__Problem to work on__
Write out, exactly and in full, the records given below, but not their pictures.

__Available records__
Content starts

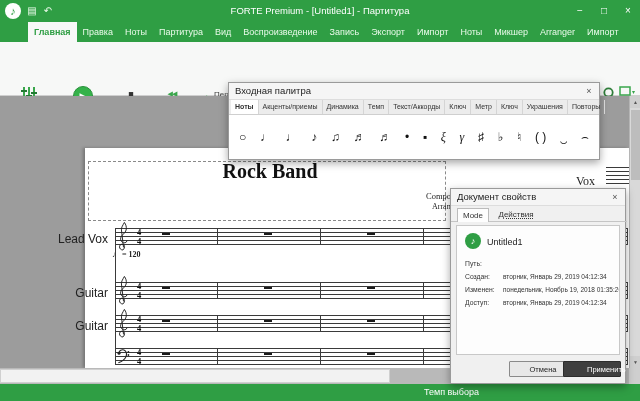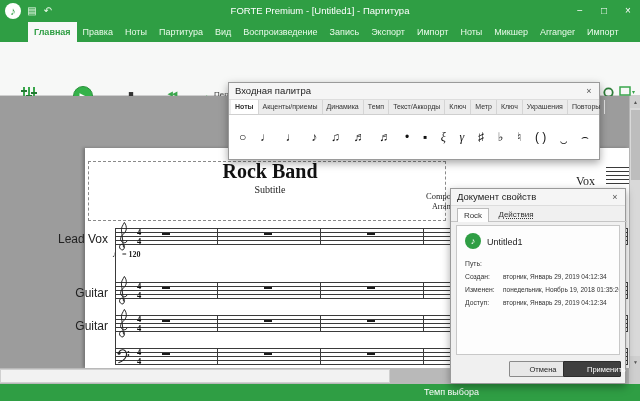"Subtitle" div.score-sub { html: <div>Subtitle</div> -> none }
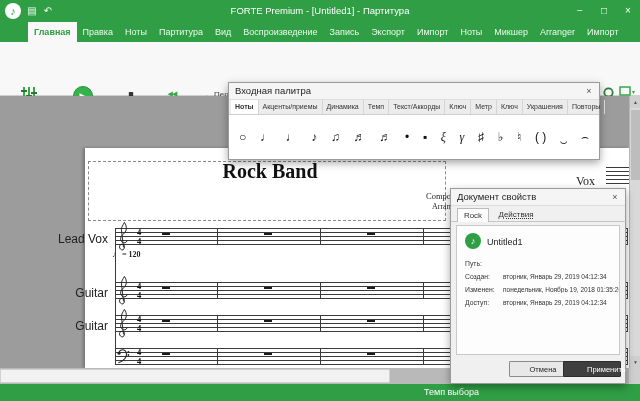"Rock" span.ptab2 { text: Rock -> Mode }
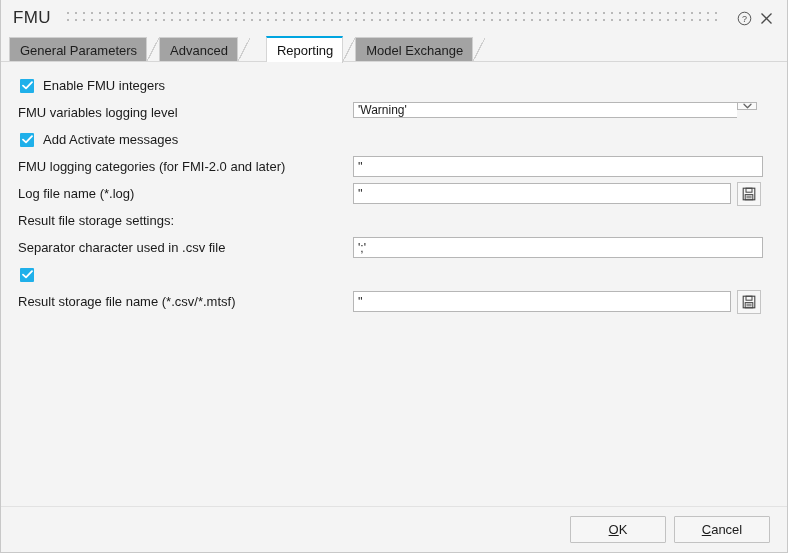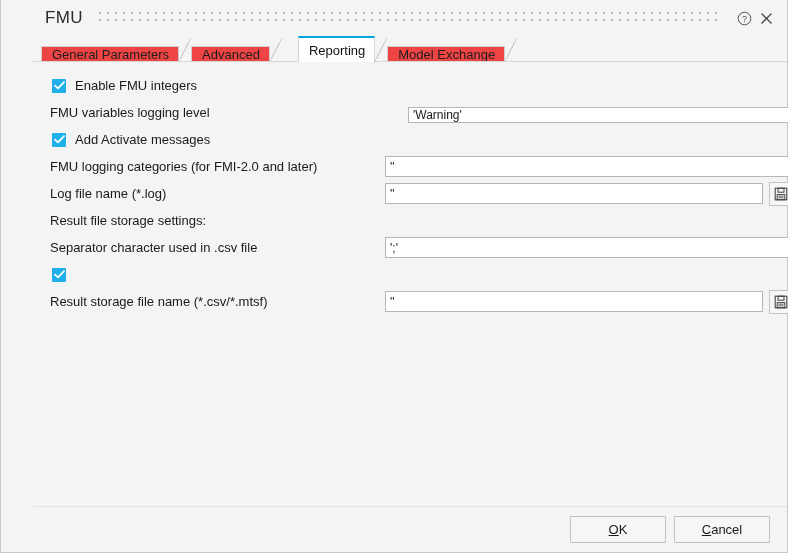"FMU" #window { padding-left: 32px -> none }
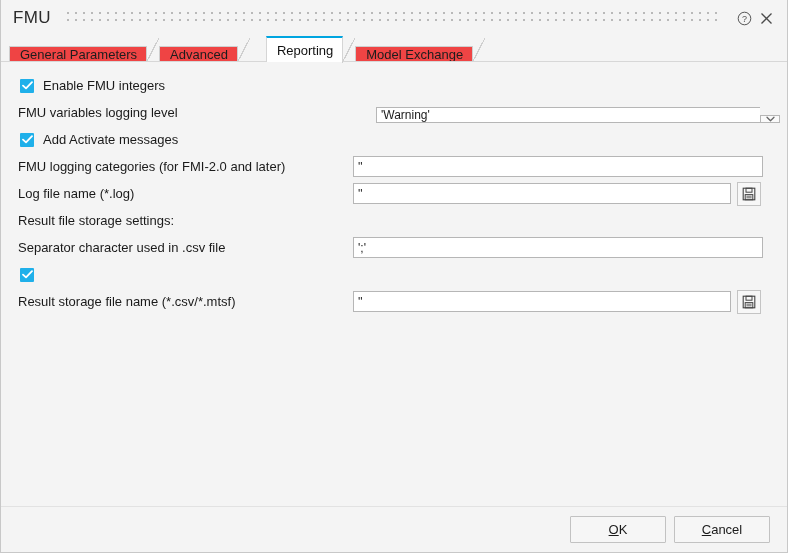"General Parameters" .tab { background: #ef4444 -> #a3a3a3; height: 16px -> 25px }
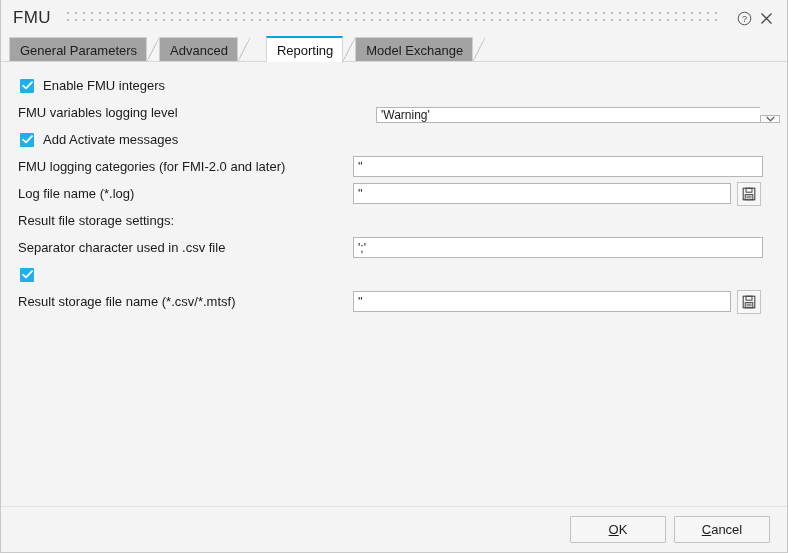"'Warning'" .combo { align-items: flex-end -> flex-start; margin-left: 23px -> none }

Content ends

__Task response__
"Subtitle" div.score-sub { html: <div>Subtitle</div> -> none }
"Rock" span.ptab2 { text: Rock -> Mode }
"FMU" #window { padding-left: 32px -> none }
"General Parameters" .tab { background: #ef4444 -> #a3a3a3; height: 16px -> 25px }
"'Warning'" .combo { align-items: flex-end -> flex-start; margin-left: 23px -> none }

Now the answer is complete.